A good face detector is important because face detection is necessary as a starting point for many face-related tasks such as Facial feature detection, gender classification, face tracking, and of course, facial recognition.
Face detection application
Face detection is used in many areas, such as security, marketing, healthcare, entertainment, law enforcement, surveillance, photography, gaming, and videoconferencing. Let’s look at some concrete use cases.
1. Face detection
The first task is to detect faces in an image (photo) or video stream. Now that we know the exact coordinates/location of the face let’s extract this face for further processing.
2. Feature extraction
Now that we know we’ve cropped the face from the image let’s extract certain features from it. We will now see how facial embeddings are used to extract these facial features. As you know, a neural network takes an image of a person’s face as input and outputs a vector representing the main features of the face. In machine learning, we call this vector a face embedding because we don’t call it anything other than an embedding. So how does this help us recognize the faces of different people?

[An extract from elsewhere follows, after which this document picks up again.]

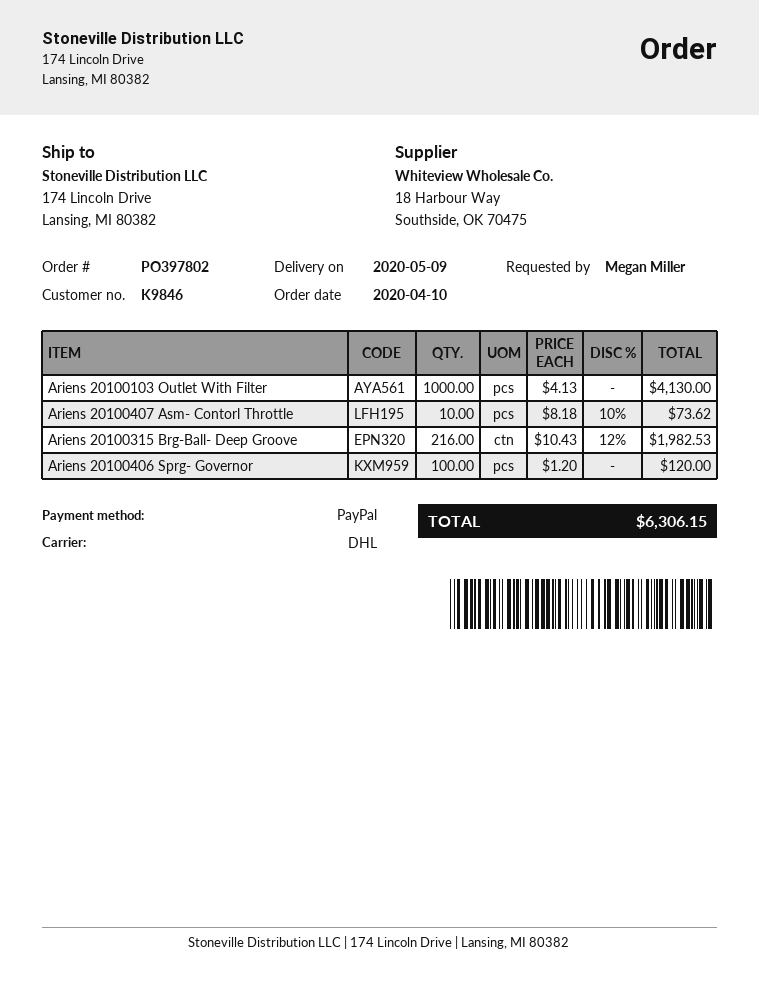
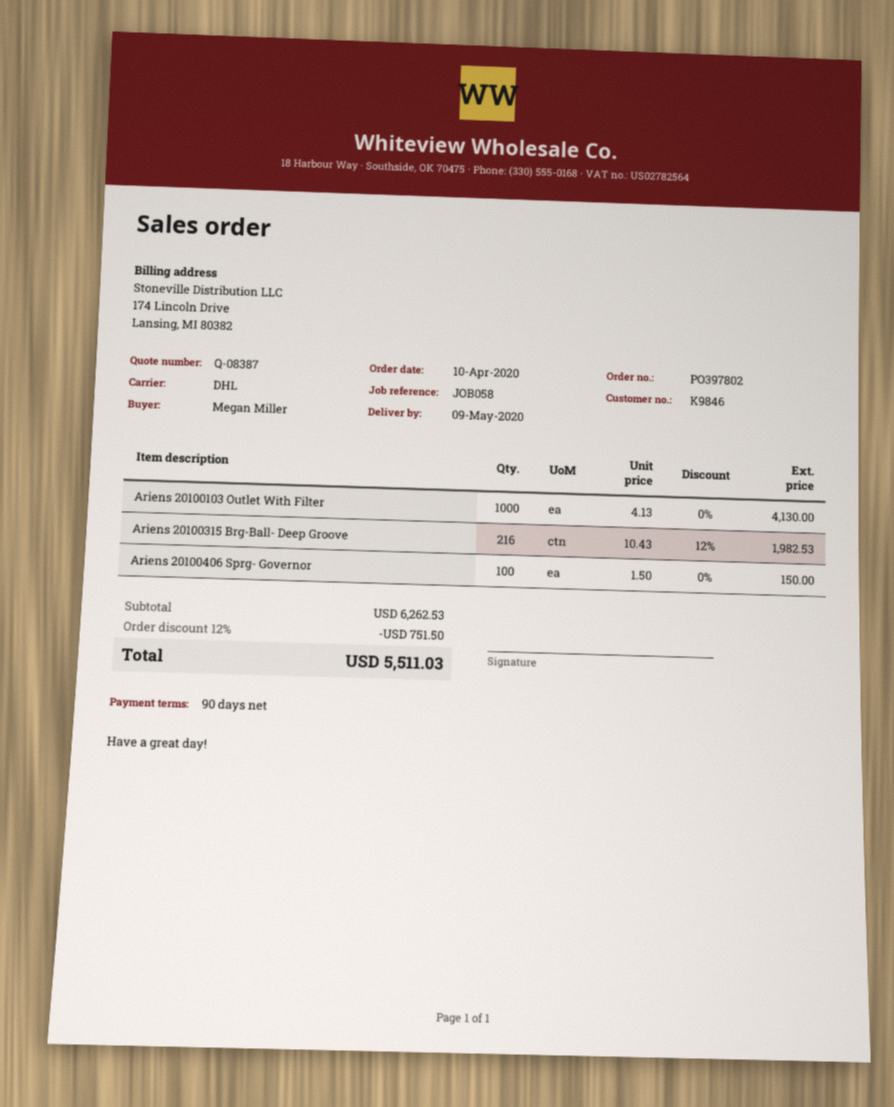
Ariens 20100407 Asm- Contorl Throttle: 10 x 8.18 - 10% = 73.62 -> none
Ariens 20100406 Sprg- Governor: 100 x 1.20 = 120.00 -> 100 x 1.50 = 150.00
discount: none -> 12% = 751.50
total: 6306.15 -> 5511.03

As you train your neural network, it learns to output similar vectors for faces that look alike. The vectors associated with faces are similar or very close to each other in vector space. So far, we’ve learned how this network works. We pass all the images in our data to this pre-trained network, get the embeddings for each, and save those embeddings to a file for the next step.
3. Face comparison
The data stored in the file has face embeddings for each face. The next step is to detect new images that are not in the data. So the first step is to compute the face embedding of the image using the same network we used before and compare that embedding with the rest of the embeddings. Recognize a face if the generated embedding is close or similar to another embedding.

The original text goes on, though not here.